Como é bom olhar pra trás e ver que evoluímos, aprendemos, crescemos.

Que orgulho ver que melhoramos e não somos mais bobos e ignorantes!

Do alto dos meus 48 anos de peregrinação nesta terra, aprendi várias coisas. 

Tudo bem que muito do que eu aprendi é apenas senso comum, e para muitas pessoas, nada de extraordinário. Mas o que importa é que eu aprendi.

Uma dessas lições foi a de não esperar nada de ninguém. Nem mesmo das pessoas mais próximas. 

Não é uma questão de birra, picuinha ou mesquinharia. É uma filosofia.

Funciona assim: eu tenho plena convicção de que ninguém me deve nada. Assim, não espero que ninguém se compadeça, tenha empatia ou faça alguma gentileza.

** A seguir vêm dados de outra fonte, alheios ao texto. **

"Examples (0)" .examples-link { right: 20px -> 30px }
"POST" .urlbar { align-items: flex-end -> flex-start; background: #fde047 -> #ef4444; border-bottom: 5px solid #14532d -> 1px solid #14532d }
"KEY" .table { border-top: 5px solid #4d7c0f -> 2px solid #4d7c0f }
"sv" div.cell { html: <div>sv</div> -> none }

Aprendi isso com uma pessoa muito próxima: eu era jovem, ingênua e cabeça oca. Achava que todo mundo era legal e que o mundo era lindo e mágico. Praticamente uma princesa Disney.

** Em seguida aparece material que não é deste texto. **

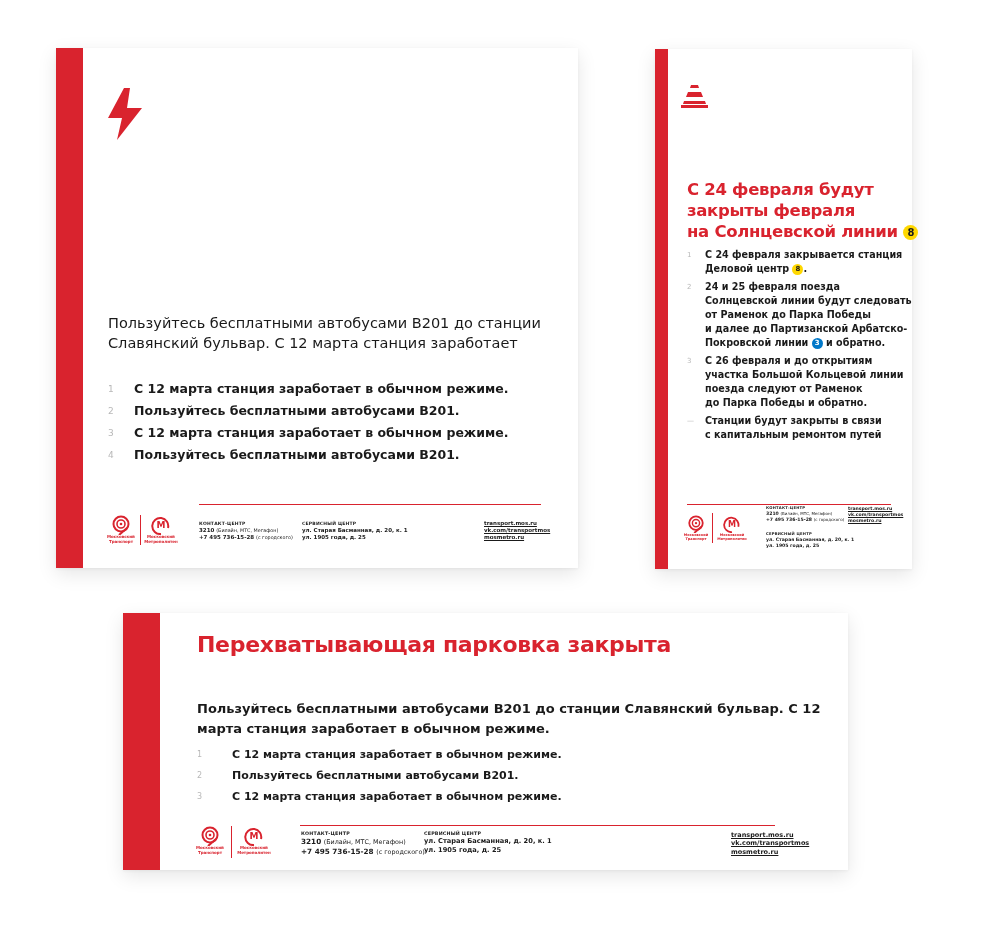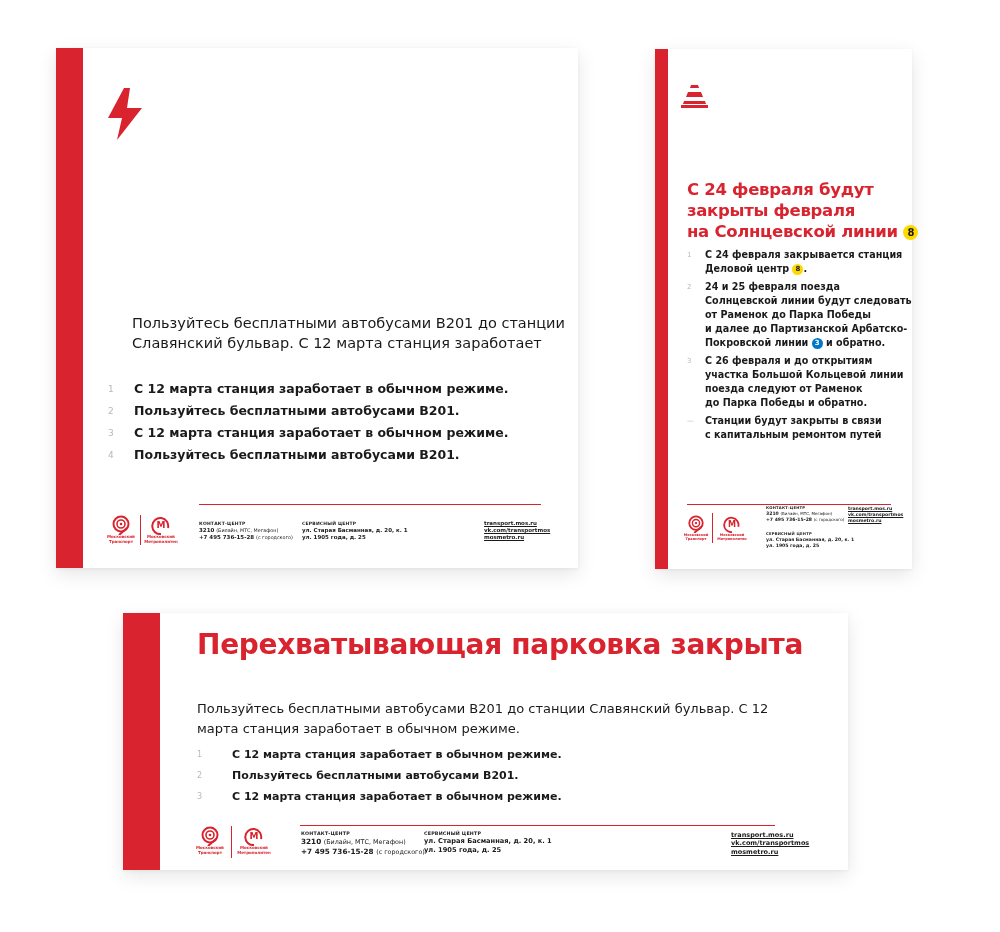"Пользуйтесь бесплатными автобусами В201 до станции" div.lead { margin-left: 24px -> none }
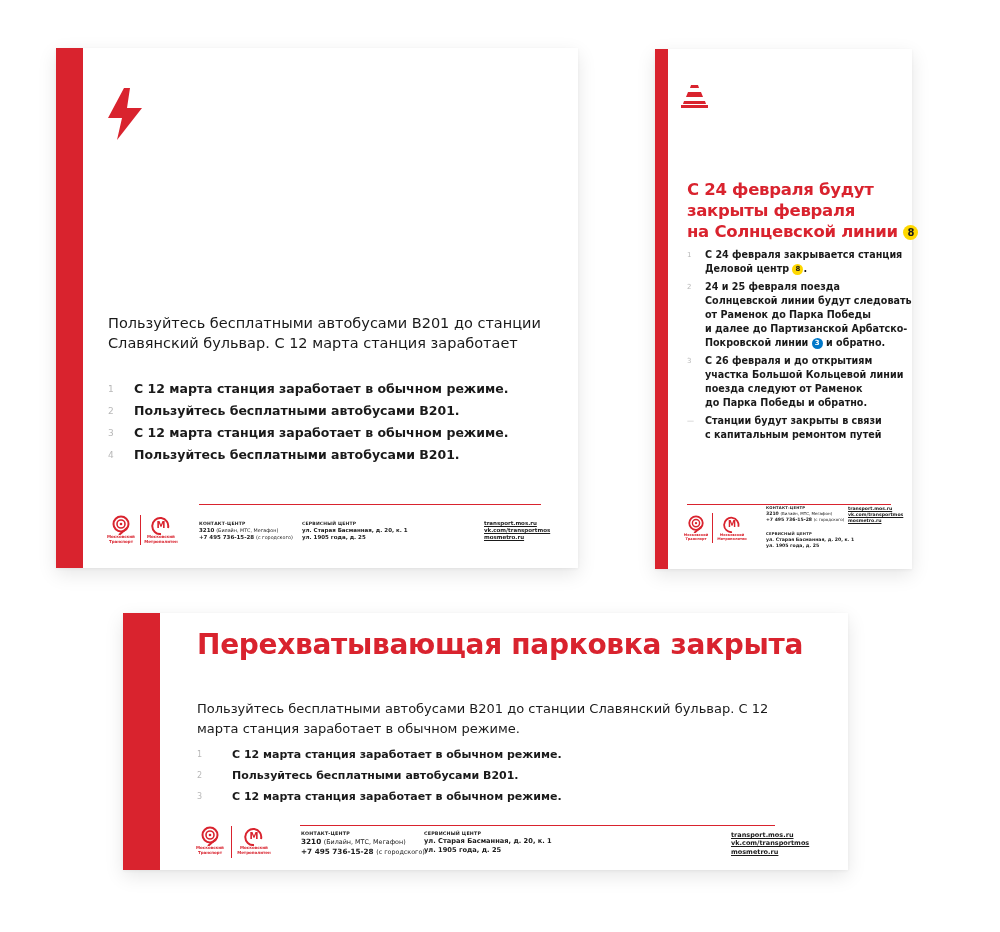"Перехватывающая парковка закрыта" div.title { font-size: 28px -> 22px }
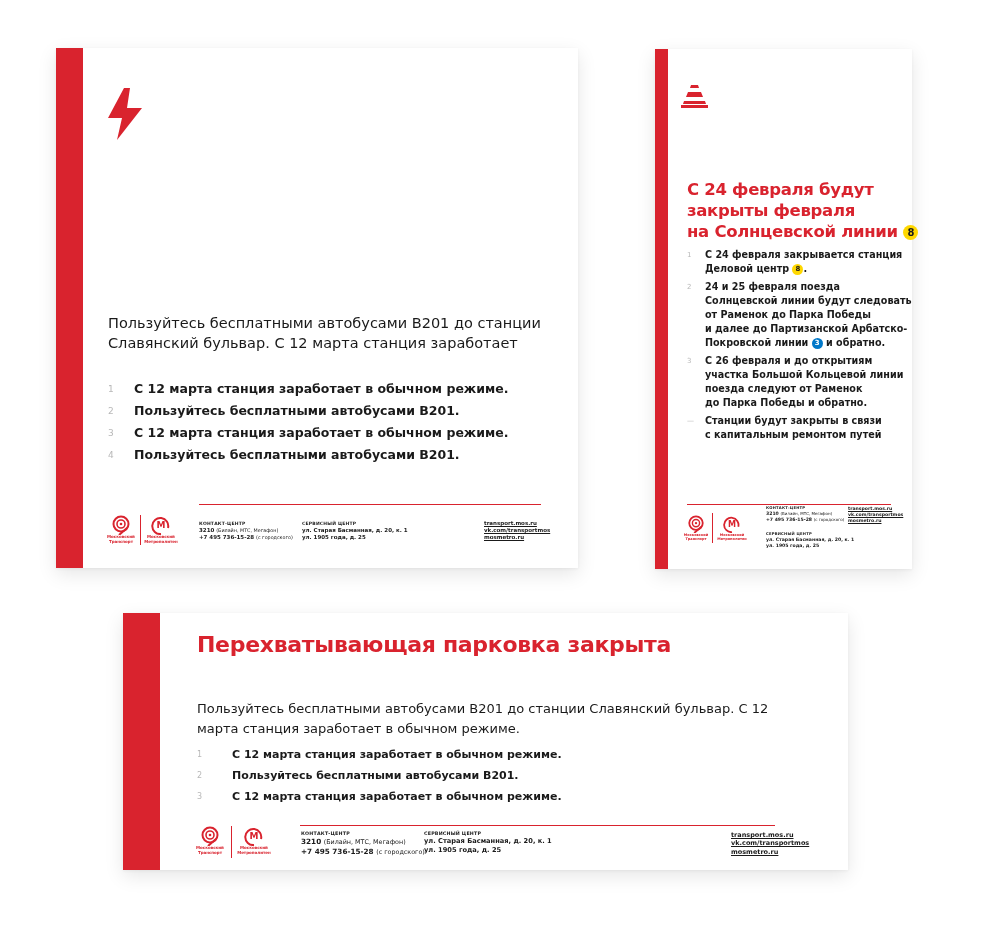"Пользуйтесь бесплатными автобусами В201 до станции Славянский" div.lead { font-weight: normal -> bold }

Então um dia eu precisei dessa pessoa, e esperei que ela tivesse o bom senso de me ajudar sem que eu precisasse pedir. Afinal, era óbvio que eu precisava de ajuda. 

A pessoa viu minha dificuldade, tinha os meios para me ajudar, mas ficou olhando pra mim sem fazer nada, e meu sofrimento não a comoveu nenhum pouco. 

Além de pasma, fiquei apavorada. "E agora", pensei. "Quem poderá me salvar?"

Aí descobri que, com esforço, eu conseguia sair da situação sem a ajuda dela. Foi difícil, mas deu certo.

Fui cobrar a pessoa, que me deu respostas evasivas. Mas percebi que ela estava com preguiça de fazer o esforço necessário para me ajudar. Seria um incômodo. 

Entendi que eu era um incômodo.

A partir desse dia, não espero nada de ninguém. Nem olho em volta na esperança de encontrar alguém pra me ajudar. Eu mesma já penso nas alternativas e tento me virar sozinha. 

Quando alguém faz uma gentileza ou se propõe voluntariamente a me ajudar, sempre me causa espanto.